Problem –
If a line below contains the string "dasharray", return that line.
++++ Entries provided
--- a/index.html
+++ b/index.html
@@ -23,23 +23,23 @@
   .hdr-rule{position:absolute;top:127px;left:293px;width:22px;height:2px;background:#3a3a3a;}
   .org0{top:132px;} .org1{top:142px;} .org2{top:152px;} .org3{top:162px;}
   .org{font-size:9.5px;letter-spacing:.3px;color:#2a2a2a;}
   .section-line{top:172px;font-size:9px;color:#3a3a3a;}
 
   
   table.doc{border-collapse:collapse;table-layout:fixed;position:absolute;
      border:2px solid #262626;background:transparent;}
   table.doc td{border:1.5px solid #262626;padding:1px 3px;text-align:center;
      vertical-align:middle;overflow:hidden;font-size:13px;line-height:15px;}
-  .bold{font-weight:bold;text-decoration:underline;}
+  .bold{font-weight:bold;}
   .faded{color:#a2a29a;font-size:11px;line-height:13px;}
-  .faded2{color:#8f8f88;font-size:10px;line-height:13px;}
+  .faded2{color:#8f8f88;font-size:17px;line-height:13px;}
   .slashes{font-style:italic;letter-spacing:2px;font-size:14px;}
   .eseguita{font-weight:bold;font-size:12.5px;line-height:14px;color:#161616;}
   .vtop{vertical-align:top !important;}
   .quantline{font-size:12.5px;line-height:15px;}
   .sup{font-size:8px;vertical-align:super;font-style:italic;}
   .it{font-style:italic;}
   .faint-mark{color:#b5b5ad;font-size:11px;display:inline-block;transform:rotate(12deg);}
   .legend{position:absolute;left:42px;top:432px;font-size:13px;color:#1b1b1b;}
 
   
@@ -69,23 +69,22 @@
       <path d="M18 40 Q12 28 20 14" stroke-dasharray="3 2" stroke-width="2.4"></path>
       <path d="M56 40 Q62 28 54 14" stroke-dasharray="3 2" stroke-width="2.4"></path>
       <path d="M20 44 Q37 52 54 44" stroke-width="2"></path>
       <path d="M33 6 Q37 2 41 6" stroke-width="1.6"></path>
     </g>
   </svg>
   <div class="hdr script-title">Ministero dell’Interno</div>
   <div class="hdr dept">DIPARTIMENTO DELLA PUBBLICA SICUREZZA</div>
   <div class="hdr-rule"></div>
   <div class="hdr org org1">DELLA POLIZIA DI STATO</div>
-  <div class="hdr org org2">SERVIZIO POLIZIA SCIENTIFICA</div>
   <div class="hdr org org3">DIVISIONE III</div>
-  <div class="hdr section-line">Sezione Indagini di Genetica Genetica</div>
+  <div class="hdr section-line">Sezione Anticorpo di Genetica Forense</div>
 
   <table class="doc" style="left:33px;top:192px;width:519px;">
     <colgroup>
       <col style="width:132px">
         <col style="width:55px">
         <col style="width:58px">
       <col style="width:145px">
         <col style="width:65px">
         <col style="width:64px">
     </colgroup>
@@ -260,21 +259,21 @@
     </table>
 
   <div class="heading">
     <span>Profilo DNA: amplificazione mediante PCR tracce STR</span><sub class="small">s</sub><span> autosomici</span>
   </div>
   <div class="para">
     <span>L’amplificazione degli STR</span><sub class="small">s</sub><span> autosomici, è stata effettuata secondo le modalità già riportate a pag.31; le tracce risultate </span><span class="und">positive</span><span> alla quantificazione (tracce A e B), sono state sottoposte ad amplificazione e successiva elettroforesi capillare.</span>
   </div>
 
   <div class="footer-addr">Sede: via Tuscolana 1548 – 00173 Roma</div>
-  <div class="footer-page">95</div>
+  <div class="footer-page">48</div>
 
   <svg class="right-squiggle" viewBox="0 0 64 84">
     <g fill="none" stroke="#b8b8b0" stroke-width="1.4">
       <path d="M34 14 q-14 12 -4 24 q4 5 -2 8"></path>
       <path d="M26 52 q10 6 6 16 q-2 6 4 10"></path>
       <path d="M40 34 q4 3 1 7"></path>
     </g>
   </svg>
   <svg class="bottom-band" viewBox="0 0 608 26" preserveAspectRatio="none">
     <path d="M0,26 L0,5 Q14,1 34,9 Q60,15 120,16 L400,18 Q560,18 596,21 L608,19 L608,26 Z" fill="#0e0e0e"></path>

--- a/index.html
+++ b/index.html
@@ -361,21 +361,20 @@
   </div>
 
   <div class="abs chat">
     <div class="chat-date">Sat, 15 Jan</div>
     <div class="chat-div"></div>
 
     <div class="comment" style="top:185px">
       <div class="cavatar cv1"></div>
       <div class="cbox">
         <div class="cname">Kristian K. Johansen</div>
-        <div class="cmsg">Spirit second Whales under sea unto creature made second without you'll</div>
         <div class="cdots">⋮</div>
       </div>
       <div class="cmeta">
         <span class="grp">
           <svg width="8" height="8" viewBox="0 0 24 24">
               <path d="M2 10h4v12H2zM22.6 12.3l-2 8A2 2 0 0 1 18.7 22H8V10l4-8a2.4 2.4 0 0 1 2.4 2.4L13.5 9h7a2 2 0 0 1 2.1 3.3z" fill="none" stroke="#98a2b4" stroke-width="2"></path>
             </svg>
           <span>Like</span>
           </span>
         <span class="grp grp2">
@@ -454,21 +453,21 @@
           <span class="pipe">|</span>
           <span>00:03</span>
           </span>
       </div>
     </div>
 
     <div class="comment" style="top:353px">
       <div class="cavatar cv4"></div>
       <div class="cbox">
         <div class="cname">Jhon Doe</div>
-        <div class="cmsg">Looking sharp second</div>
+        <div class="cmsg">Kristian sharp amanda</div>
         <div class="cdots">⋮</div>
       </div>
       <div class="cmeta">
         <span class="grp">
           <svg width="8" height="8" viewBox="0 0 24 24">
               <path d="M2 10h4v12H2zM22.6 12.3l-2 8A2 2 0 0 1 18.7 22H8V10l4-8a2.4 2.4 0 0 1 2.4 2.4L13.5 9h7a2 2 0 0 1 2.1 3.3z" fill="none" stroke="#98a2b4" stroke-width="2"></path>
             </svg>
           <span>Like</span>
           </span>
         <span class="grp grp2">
++++++++
Result –
       <path d="M18 40 Q12 28 20 14" stroke-dasharray="3 2" stroke-width="2.4"></path>
       <path d="M56 40 Q62 28 54 14" stroke-dasharray="3 2" stroke-width="2.4"></path>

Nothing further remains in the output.